Pancreatic Cancer

Pancreatic cancer occurs when abnormal cells develop in the pancreas.

Last modified: March 14, 2022

Quick facts about pancreatic cancerQuick facts

  • Pancreatic cancer was Australia’s eighth most diagnosed cancer in 2021
  • The five-year survival rate for pancreatic cancer is 11.5%

Types of pancreatic cancerTypes of pancreatic cancer

There are two types of pancreatic cancers:

Exocrine tumours

These are cancerous tumours that form in the pancreas’s exocrine cells, which make the pancreatic enzymes needed to break down and digest food. Exocrine tumours contribute to 95% of all pancreatic cancers.

  • Adenocarcinoma – The most common type of exocrine tumour, this type of pancreatic cancer starts in the pancreas’ duct lining. Adenocarcinoma can also begin in the cells that make pancreatic enzymes

Pancreatic neuroendocrine tumours (NETs)

These cancerous cells emerge from the pancreas’ endocrine cells. Endocrine cells are responsible for releasing hormones like insulin and glucagon into the blood stream to regulate blood sugar, stomach acid and food absorption2. NETs can be functional (produce hormones) or non-functional (not produce hormones), with most being non-functioning.
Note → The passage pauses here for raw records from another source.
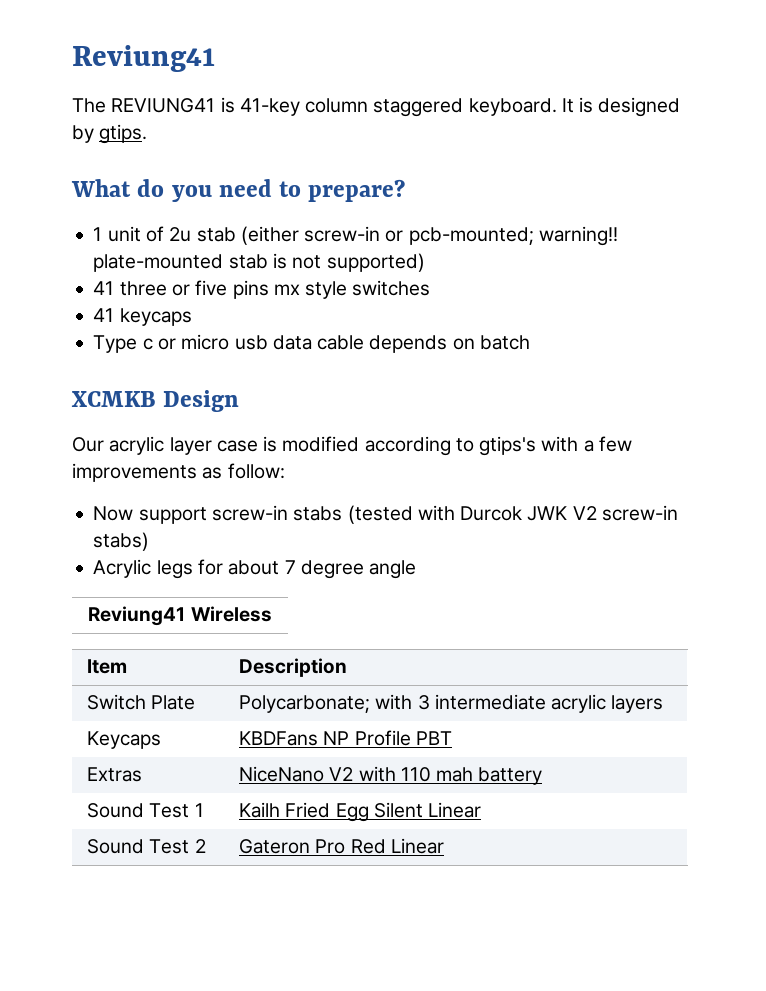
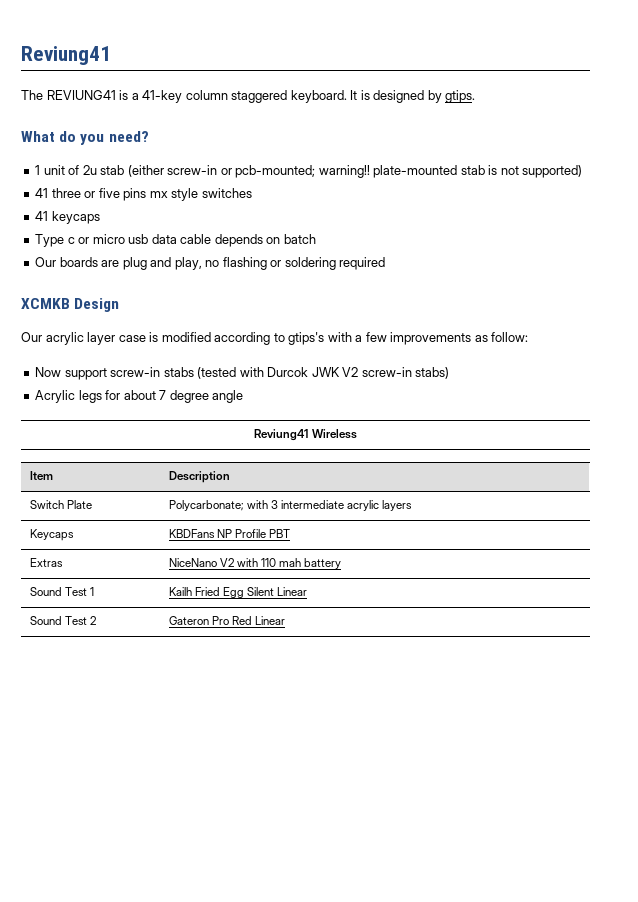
- The REVIUNG41 is 41-key column staggered keyboard.
+ The REVIUNG41 is a 41-key column staggered keyboard.
- What do you need to prepare?
+ What do you need?
+ Our boards are plug and play, no flashing or soldering required

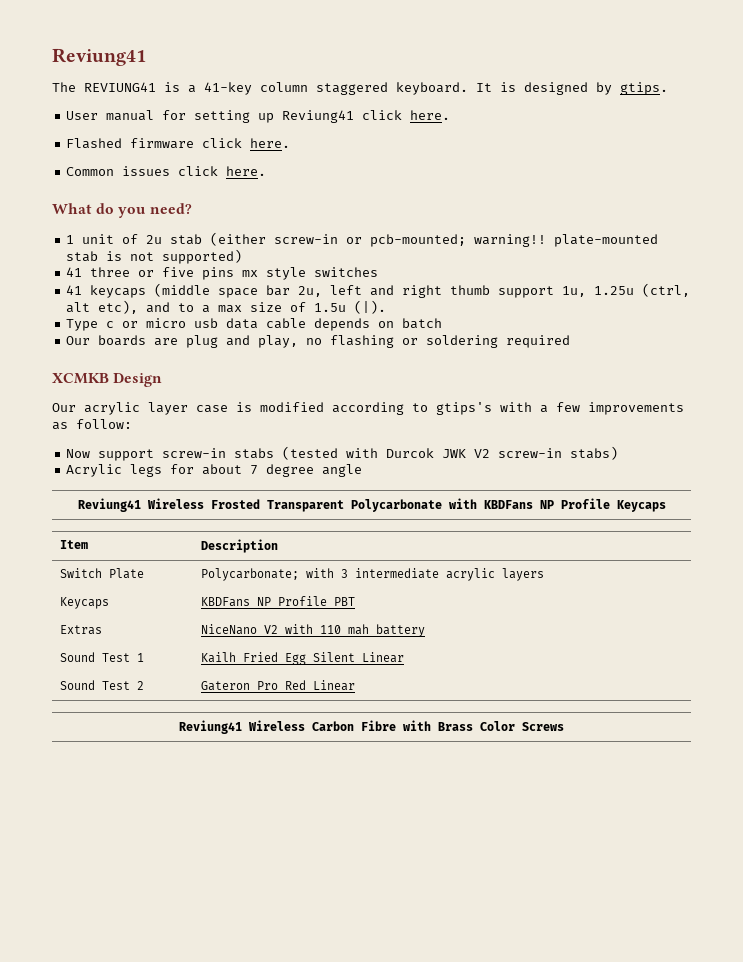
+ User manual for setting up Reviung41 click here.
+ Flashed firmware click here.
+ Common issues click here.
- 41 keycaps
+ 41 keycaps (middle space bar 2u, left and right thumb support 1u, 1.25u (ctrl, alt etc), and to a max size of 1.5u (|).
- Reviung41 Wireless
+ Reviung41 Wireless Frosted Transparent Polycarbonate with KBDFans NP Profile Keycaps
+ Reviung41 Wireless Carbon Fibre with Brass Color Screws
Signs and symptoms of pancreatic cancerSigns and symptoms

Early-stage pancreatic cancer is unlikely to cause any signs or symptoms. This often means pancreatic cancer is diagnosed after it has spread to other parts of the body. Discussing anything concerning with your doctor as soon as possible can help give you peace of mind and offer the best chance of successful treatment if you receive a pancreatic cancer diagnosis.

Symptoms may include:

  • Jaundice – yellowing of the skin and eyes, dark urine, pale bowel motions and itchy skin

  • Unexplained weight loss

  • Recent onset diabetes, high amounts of sugar in the blood or reduced blood sugar

  • Appetite loss

  • Nausea or vomiting

  • Pain in the back, abdomen or side

  • Changes in stool, such as diarrhoea or paler stools

  • Reflux

  • Unexplained fatigue

Stages of pancreatic cancerStages

The TNM system is used to stage pancreatic cancer, and it helps doctors understand what your cancer looks like. The TNM stands for:

  • Tumour – the size of the tumour
  • Node – if the cancer has involved any lymph nodes
  • Metastasis – whether the cancer has metastasised (spread) to other areas of the body

The TNM information, along with other tests, helps determine the stage of your pancreatic cancer using the guidelines below:

Stage I

The cancer is in its earliest stage and is contained within the pancreas. The tumour is 4cm or less in size.

Stage II

The cancer may be bigger than 4cm in size and has spread into the duodenum, common bile duct and/or no more than three nearby lymph nodes.

Stage III

The cancer has spread outside of the pancreas into nearby blood vessels, organs and/or four or more lymph nodes.

Stage IV

The cancer has spread to distant organs and can be of any size.

Treatment for pancreatic cancer

There are many different types of treatment for pancreatic cancer. Your treatment will depend on you and your cancer.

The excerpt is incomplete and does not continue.